---------- Recorded information ----------

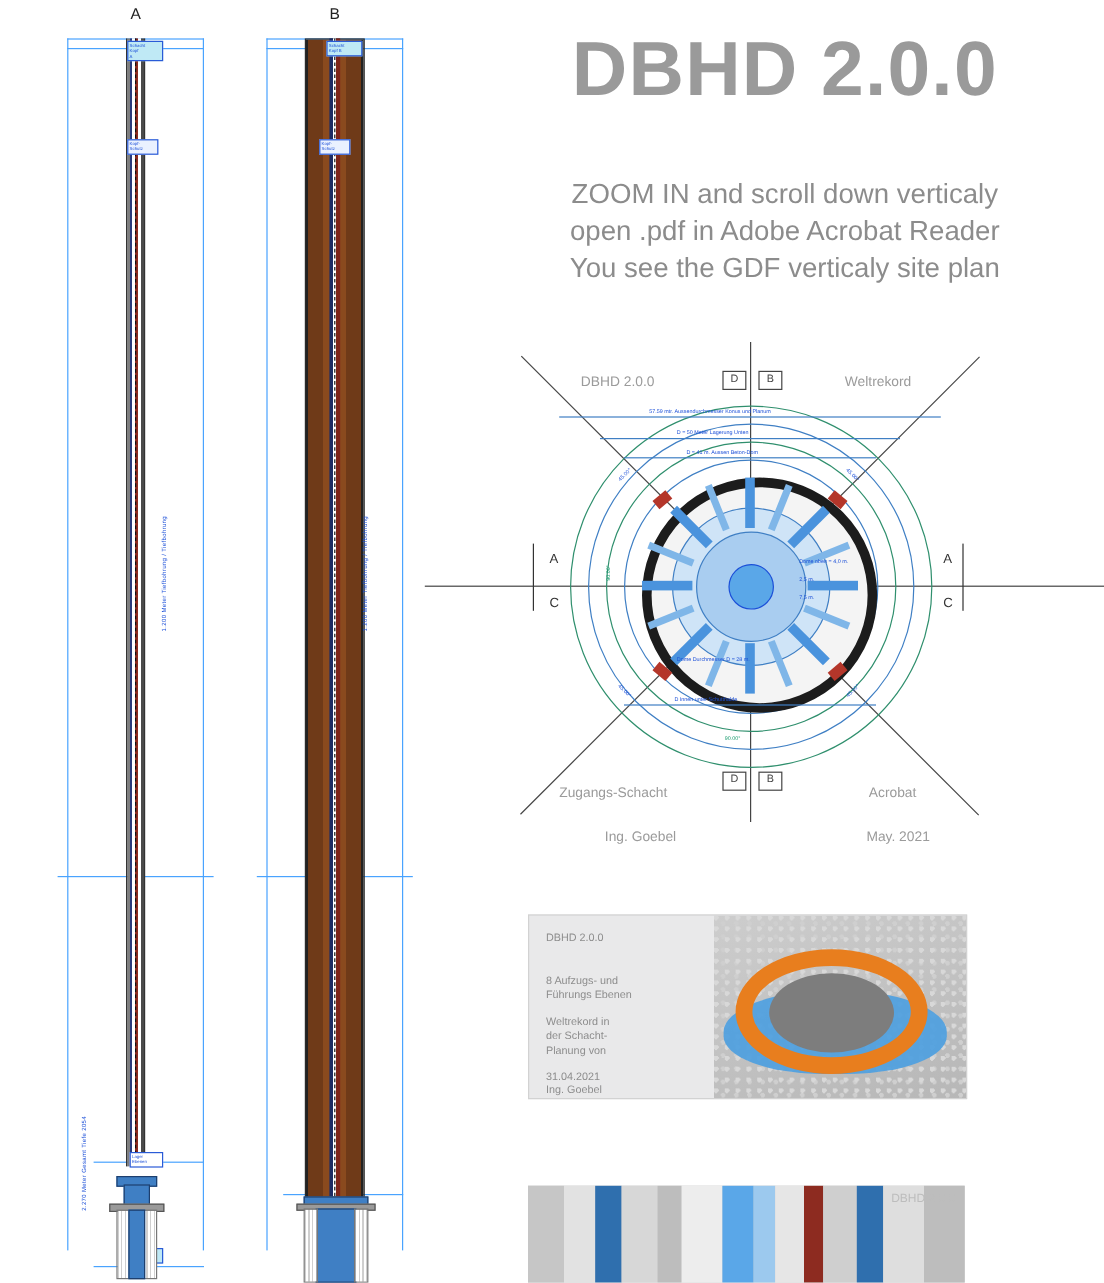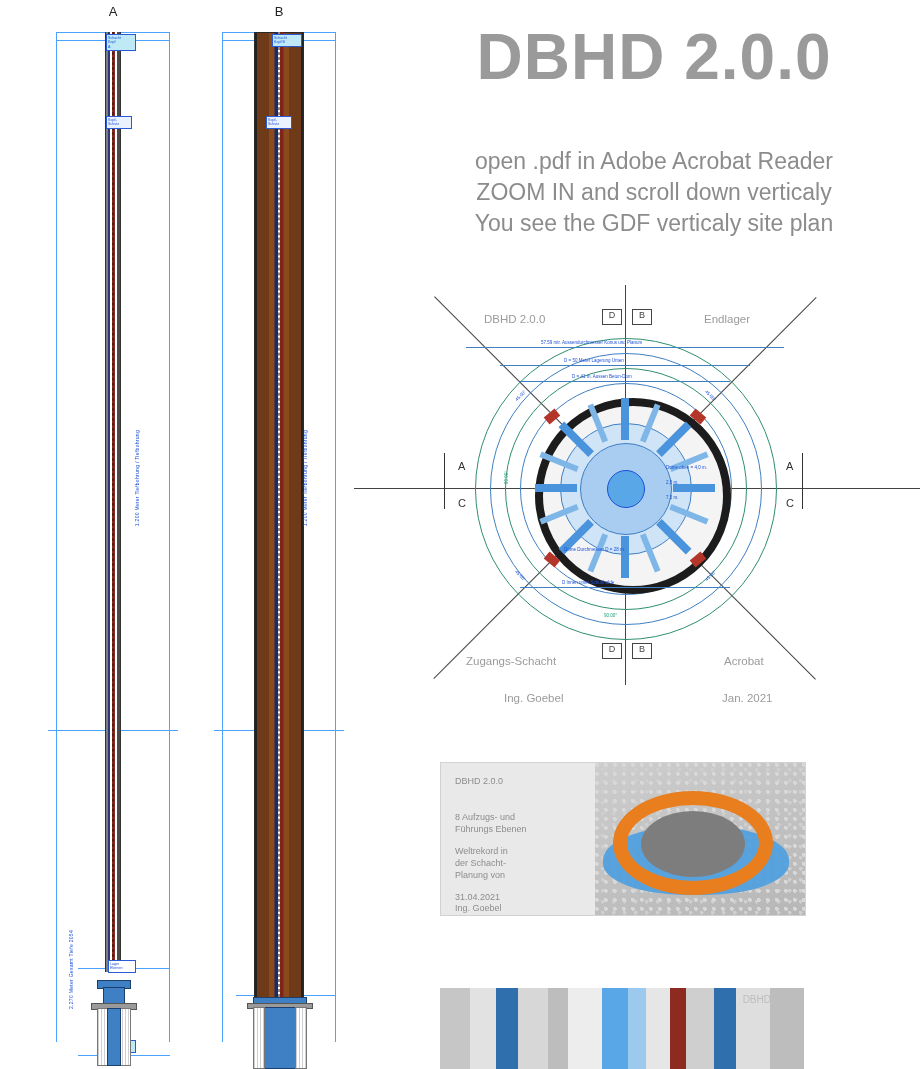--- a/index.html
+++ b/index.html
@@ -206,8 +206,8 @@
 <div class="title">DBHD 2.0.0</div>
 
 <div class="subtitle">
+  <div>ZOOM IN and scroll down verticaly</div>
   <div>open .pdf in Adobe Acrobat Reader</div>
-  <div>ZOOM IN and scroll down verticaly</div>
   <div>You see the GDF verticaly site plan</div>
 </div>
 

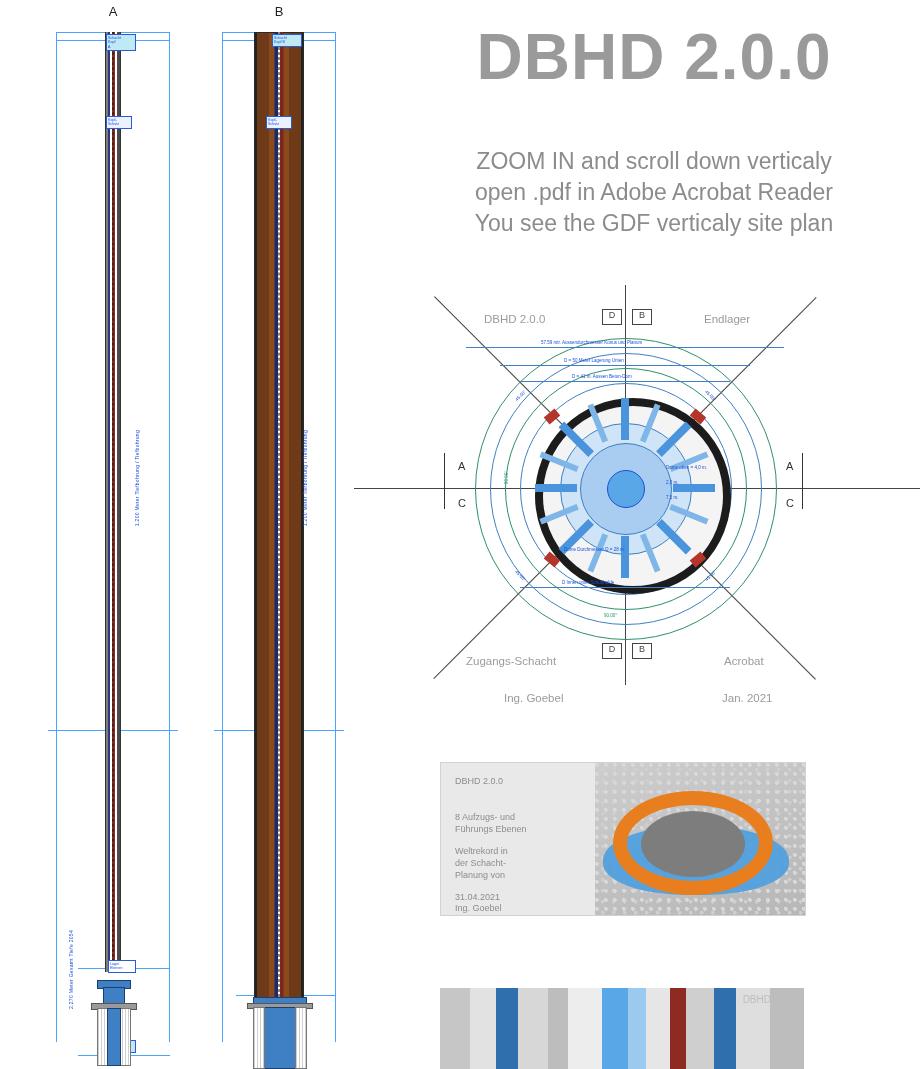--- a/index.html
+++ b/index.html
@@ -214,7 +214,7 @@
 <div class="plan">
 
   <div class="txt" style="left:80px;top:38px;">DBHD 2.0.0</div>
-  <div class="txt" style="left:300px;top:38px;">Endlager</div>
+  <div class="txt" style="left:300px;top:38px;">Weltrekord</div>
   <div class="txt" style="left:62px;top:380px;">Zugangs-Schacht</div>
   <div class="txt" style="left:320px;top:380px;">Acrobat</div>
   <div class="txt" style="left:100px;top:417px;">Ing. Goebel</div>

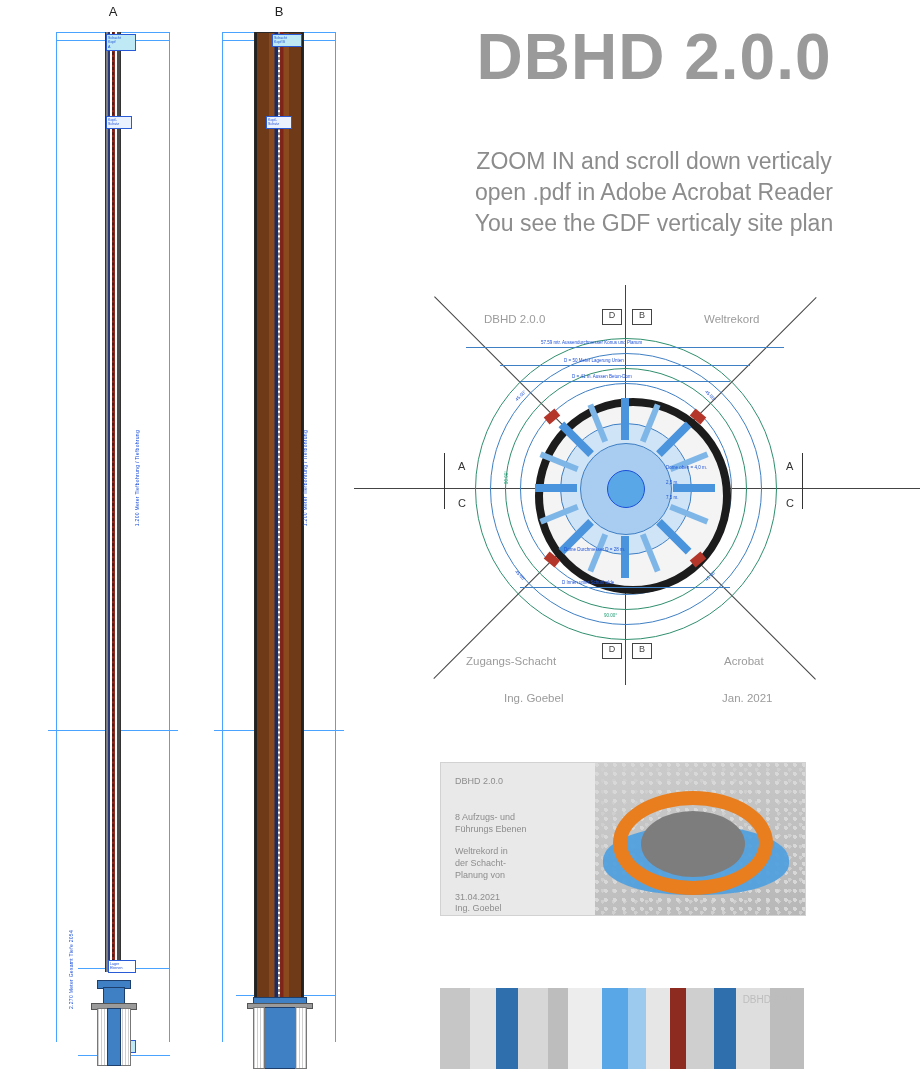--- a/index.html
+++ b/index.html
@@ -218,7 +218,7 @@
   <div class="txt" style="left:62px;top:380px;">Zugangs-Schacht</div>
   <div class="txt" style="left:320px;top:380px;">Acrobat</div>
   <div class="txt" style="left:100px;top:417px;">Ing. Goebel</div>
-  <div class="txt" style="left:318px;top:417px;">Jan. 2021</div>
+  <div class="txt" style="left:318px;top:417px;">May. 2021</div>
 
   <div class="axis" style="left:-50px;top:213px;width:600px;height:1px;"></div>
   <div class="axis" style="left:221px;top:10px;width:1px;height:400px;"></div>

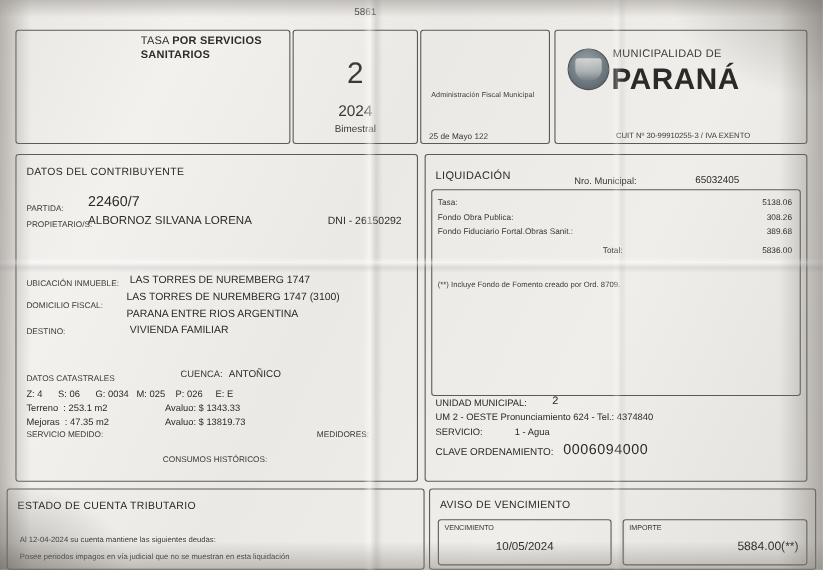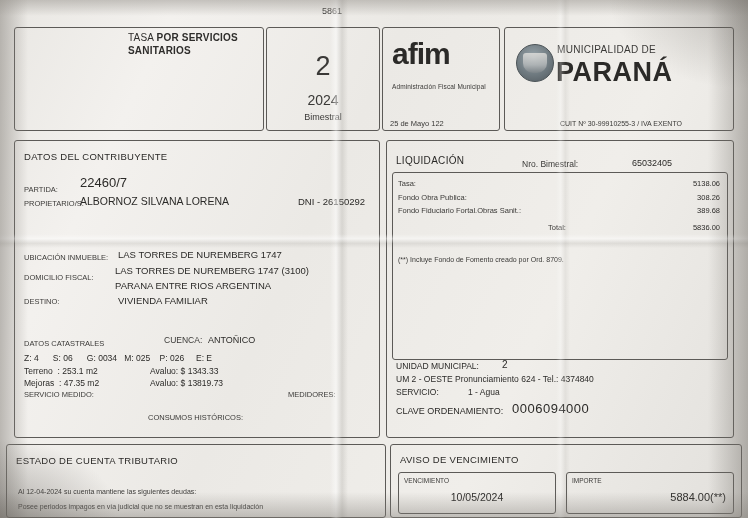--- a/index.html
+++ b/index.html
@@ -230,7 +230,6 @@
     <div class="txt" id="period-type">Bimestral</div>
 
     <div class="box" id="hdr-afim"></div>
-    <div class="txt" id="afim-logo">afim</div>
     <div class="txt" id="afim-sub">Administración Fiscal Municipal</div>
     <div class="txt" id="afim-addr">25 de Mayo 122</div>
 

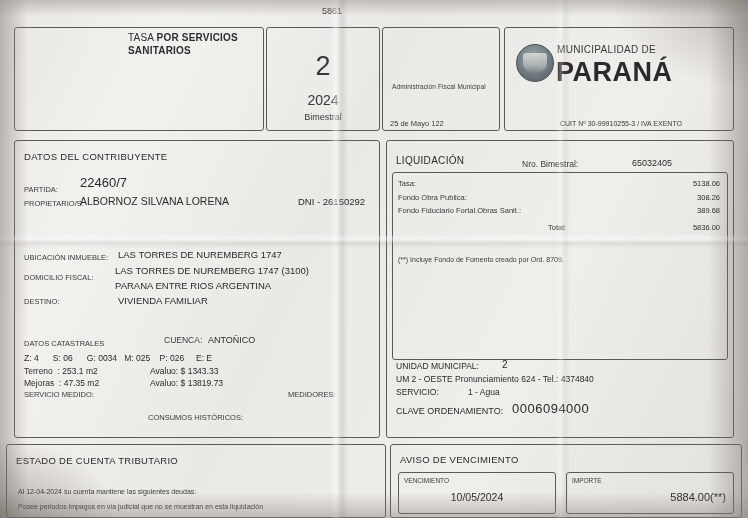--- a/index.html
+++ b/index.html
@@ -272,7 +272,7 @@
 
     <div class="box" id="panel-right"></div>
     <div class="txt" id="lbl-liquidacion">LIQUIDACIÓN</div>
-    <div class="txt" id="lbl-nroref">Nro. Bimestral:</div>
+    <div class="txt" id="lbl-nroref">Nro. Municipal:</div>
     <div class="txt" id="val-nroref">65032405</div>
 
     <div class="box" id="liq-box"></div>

----------

- **What the exercise asks**: Retype every entry exactly, but keep the pictures out of your copy.

- **Answer space**:
--- a/index.html
+++ b/index.html
@@ -206,8 +206,8 @@
 <div class="title">DBHD 2.0.0</div>
 
 <div class="subtitle">
+  <div>ZOOM IN and scroll down verticaly</div>
   <div>open .pdf in Adobe Acrobat Reader</div>
-  <div>ZOOM IN and scroll down verticaly</div>
   <div>You see the GDF verticaly site plan</div>
 </div>
 

--- a/index.html
+++ b/index.html
@@ -214,7 +214,7 @@
 <div class="plan">
 
   <div class="txt" style="left:80px;top:38px;">DBHD 2.0.0</div>
-  <div class="txt" style="left:300px;top:38px;">Endlager</div>
+  <div class="txt" style="left:300px;top:38px;">Weltrekord</div>
   <div class="txt" style="left:62px;top:380px;">Zugangs-Schacht</div>
   <div class="txt" style="left:320px;top:380px;">Acrobat</div>
   <div class="txt" style="left:100px;top:417px;">Ing. Goebel</div>

--- a/index.html
+++ b/index.html
@@ -218,7 +218,7 @@
   <div class="txt" style="left:62px;top:380px;">Zugangs-Schacht</div>
   <div class="txt" style="left:320px;top:380px;">Acrobat</div>
   <div class="txt" style="left:100px;top:417px;">Ing. Goebel</div>
-  <div class="txt" style="left:318px;top:417px;">Jan. 2021</div>
+  <div class="txt" style="left:318px;top:417px;">May. 2021</div>
 
   <div class="axis" style="left:-50px;top:213px;width:600px;height:1px;"></div>
   <div class="axis" style="left:221px;top:10px;width:1px;height:400px;"></div>

--- a/index.html
+++ b/index.html
@@ -230,7 +230,6 @@
     <div class="txt" id="period-type">Bimestral</div>
 
     <div class="box" id="hdr-afim"></div>
-    <div class="txt" id="afim-logo">afim</div>
     <div class="txt" id="afim-sub">Administración Fiscal Municipal</div>
     <div class="txt" id="afim-addr">25 de Mayo 122</div>
 

--- a/index.html
+++ b/index.html
@@ -272,7 +272,7 @@
 
     <div class="box" id="panel-right"></div>
     <div class="txt" id="lbl-liquidacion">LIQUIDACIÓN</div>
-    <div class="txt" id="lbl-nroref">Nro. Bimestral:</div>
+    <div class="txt" id="lbl-nroref">Nro. Municipal:</div>
     <div class="txt" id="val-nroref">65032405</div>
 
     <div class="box" id="liq-box"></div>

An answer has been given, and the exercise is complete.